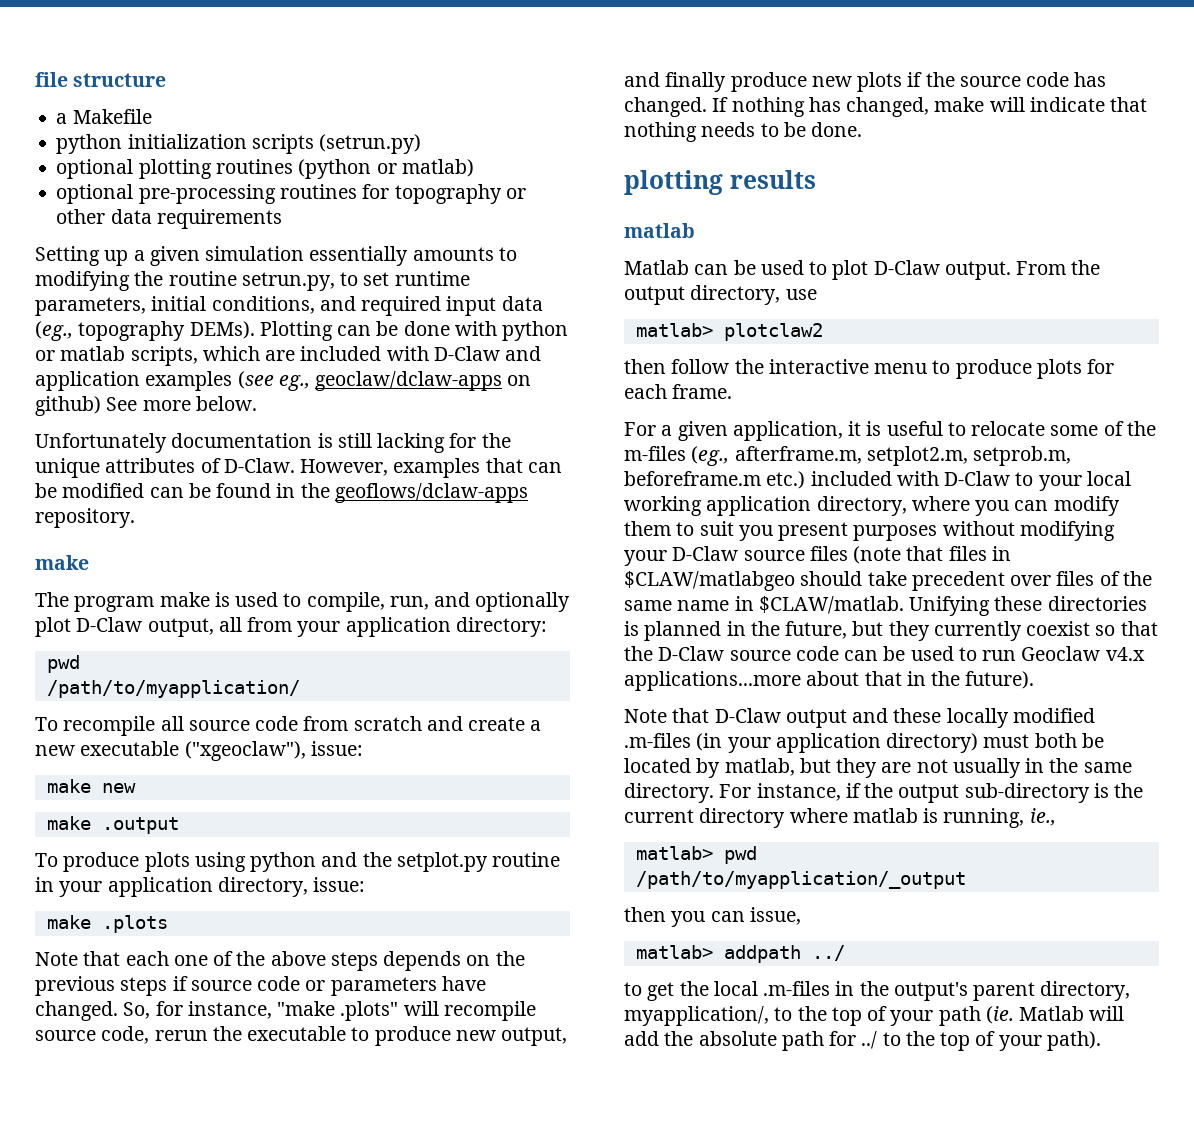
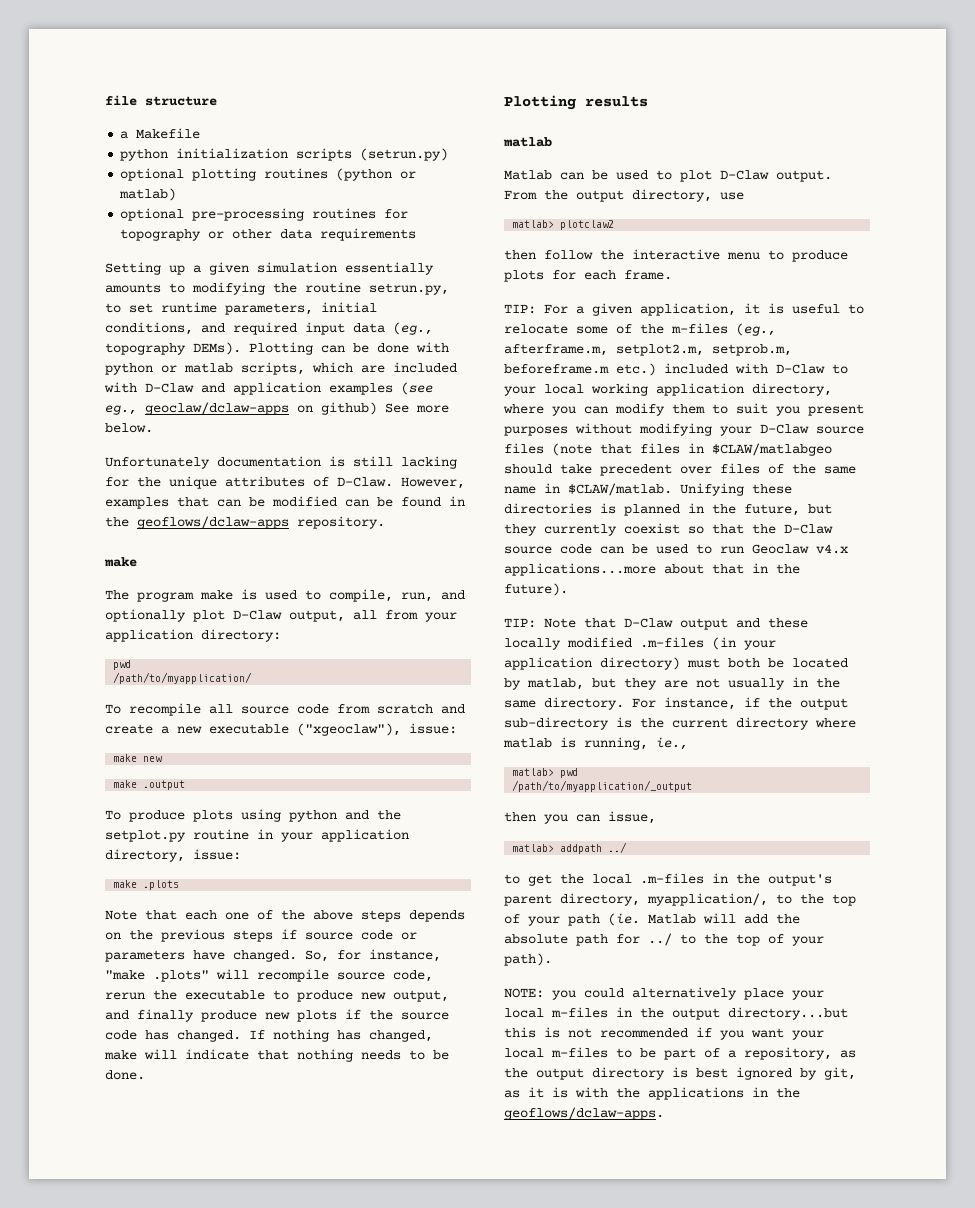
[624,170,723,195] plotting -> [504,95,576,110] Plotting
(733, 391) none -> [504,304,536,314] TIP:
(1035, 680) none -> [504,618,536,628] TIP:
(1101, 1041) none -> [504,987,824,1000] [504,1007,848,1020] [504,1027,824,1040] [504,1047,856,1060] [504,1067,856,1080] [504,1087,800,1100] [504,1107,664,1120] // NOTE: you could alternatively place your local m-files in the output directory...but this is not recommended if you want your local m-files to be part of a repository, as the output directory is best ignored by git, as it is with the applications in the geoflows/dclaw-apps.

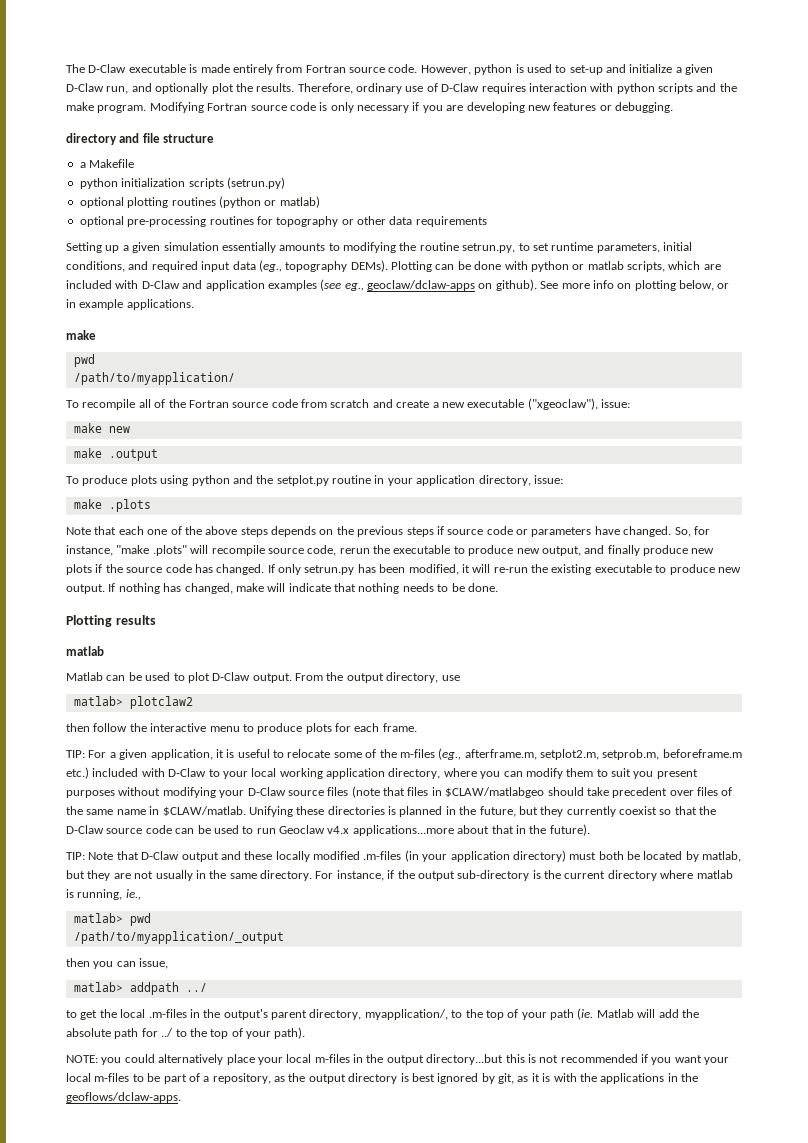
(105, 100) none -> [66,64,714,75] [66,83,737,94] [66,102,673,113] [66,133,140,145] The D-Claw executable is made entirely from Fortran source code. However, python is used to set-up and initialize a given D-Claw run, and optionally plot the results. Therefore, ordinary use of D-Claw requires interaction with python scripts and the make program. Modifying Fortran source code is only necessary if you are developing new features or debugging. // directory and
[321,402,377,415] github) -> [495,279,537,291] github).
[105,423,153,433] [105,456,457,469] [105,476,465,489] [105,496,465,509] [105,516,385,529] [104,557,137,567] [105,589,465,602] [105,609,457,622] [105,629,281,642] below. // Unfortunately documentation is still lacking for the unique attributes of D-Claw. However, examples that can be modified can be found in the geoflows/dclaw-apps repository. // make // The program make is used to compile, run, and optionally plot D-Claw output, all from your application directory: -> [592,280,730,291] [66,299,194,310] [66,330,96,340] info on plotting below, or in example applications. // make
(233, 709) none -> [154,399,229,408] of the Fortran
(265, 1034) none -> [278,564,741,575] [66,583,116,594] only setrun.py has been modified, it will re-run the existing executable to produce new output. If

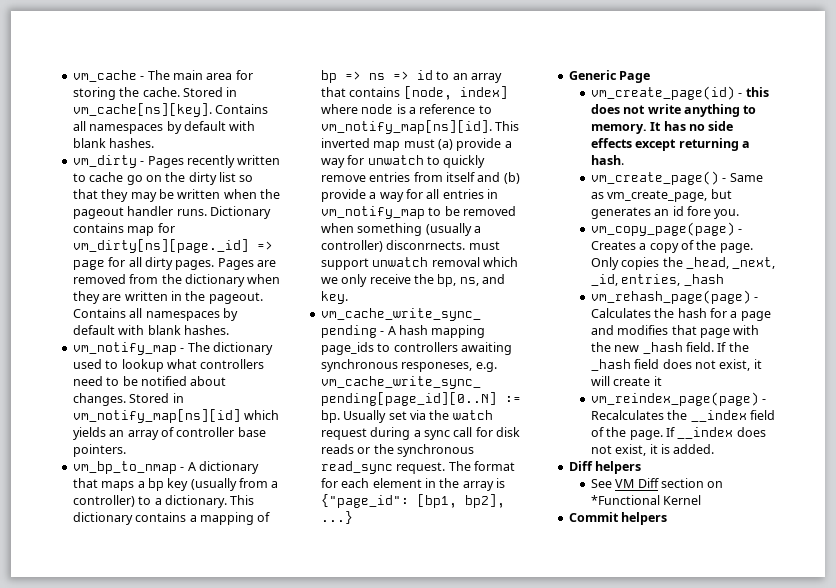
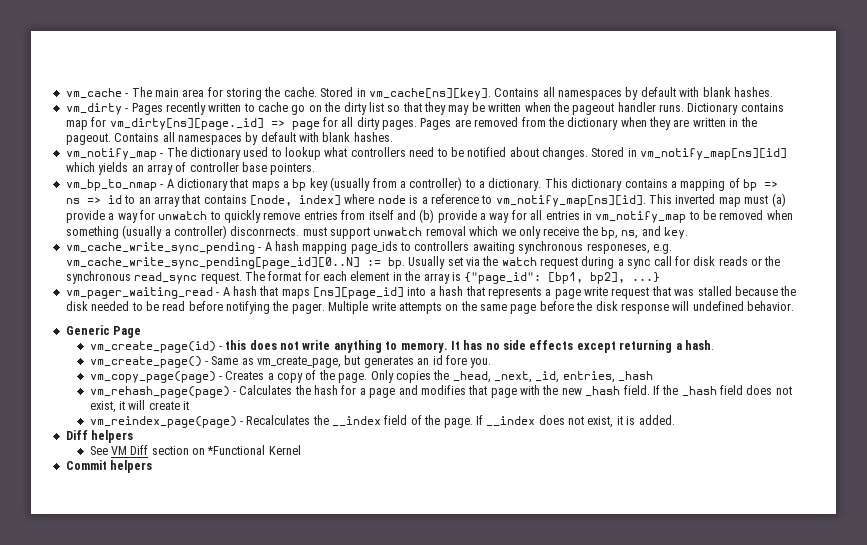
(353, 517) none -> [65,286,797,299] [65,301,794,314] // vm_pager_waiting_read - A hash that maps [ns][page_id] into a hash that represents a page write request that was stalled because the disk needed to be read before notifying the pager. Multiple write attempts on the same page before the disk response will undefined behavior.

________________________

--- Exercise objective ---
Write every record out again exactly as written. Pictures don't belong in the copy.

--- Solution for this task ---
[624,170,723,195] plotting -> [504,95,576,110] Plotting
(733, 391) none -> [504,304,536,314] TIP:
(1035, 680) none -> [504,618,536,628] TIP:
(1101, 1041) none -> [504,987,824,1000] [504,1007,848,1020] [504,1027,824,1040] [504,1047,856,1060] [504,1067,856,1080] [504,1087,800,1100] [504,1107,664,1120] // NOTE: you could alternatively place your local m-files in the output directory...but this is not recommended if you want your local m-files to be part of a repository, as the output directory is best ignored by git, as it is with the applications in the geoflows/dclaw-apps.

(105, 100) none -> [66,64,714,75] [66,83,737,94] [66,102,673,113] [66,133,140,145] The D-Claw executable is made entirely from Fortran source code. However, python is used to set-up and initialize a given D-Claw run, and optionally plot the results. Therefore, ordinary use of D-Claw requires interaction with python scripts and the make program. Modifying Fortran source code is only necessary if you are developing new features or debugging. // directory and
[321,402,377,415] github) -> [495,279,537,291] github).
[105,423,153,433] [105,456,457,469] [105,476,465,489] [105,496,465,509] [105,516,385,529] [104,557,137,567] [105,589,465,602] [105,609,457,622] [105,629,281,642] below. // Unfortunately documentation is still lacking for the unique attributes of D-Claw. However, examples that can be modified can be found in the geoflows/dclaw-apps repository. // make // The program make is used to compile, run, and optionally plot D-Claw output, all from your application directory: -> [592,280,730,291] [66,299,194,310] [66,330,96,340] info on plotting below, or in example applications. // make
(233, 709) none -> [154,399,229,408] of the Fortran
(265, 1034) none -> [278,564,741,575] [66,583,116,594] only setrun.py has been modified, it will re-run the existing executable to produce new output. If

(353, 517) none -> [65,286,797,299] [65,301,794,314] // vm_pager_waiting_read - A hash that maps [ns][page_id] into a hash that represents a page write request that was stalled because the disk needed to be read before notifying the pager. Multiple write attempts on the same page before the disk response will undefined behavior.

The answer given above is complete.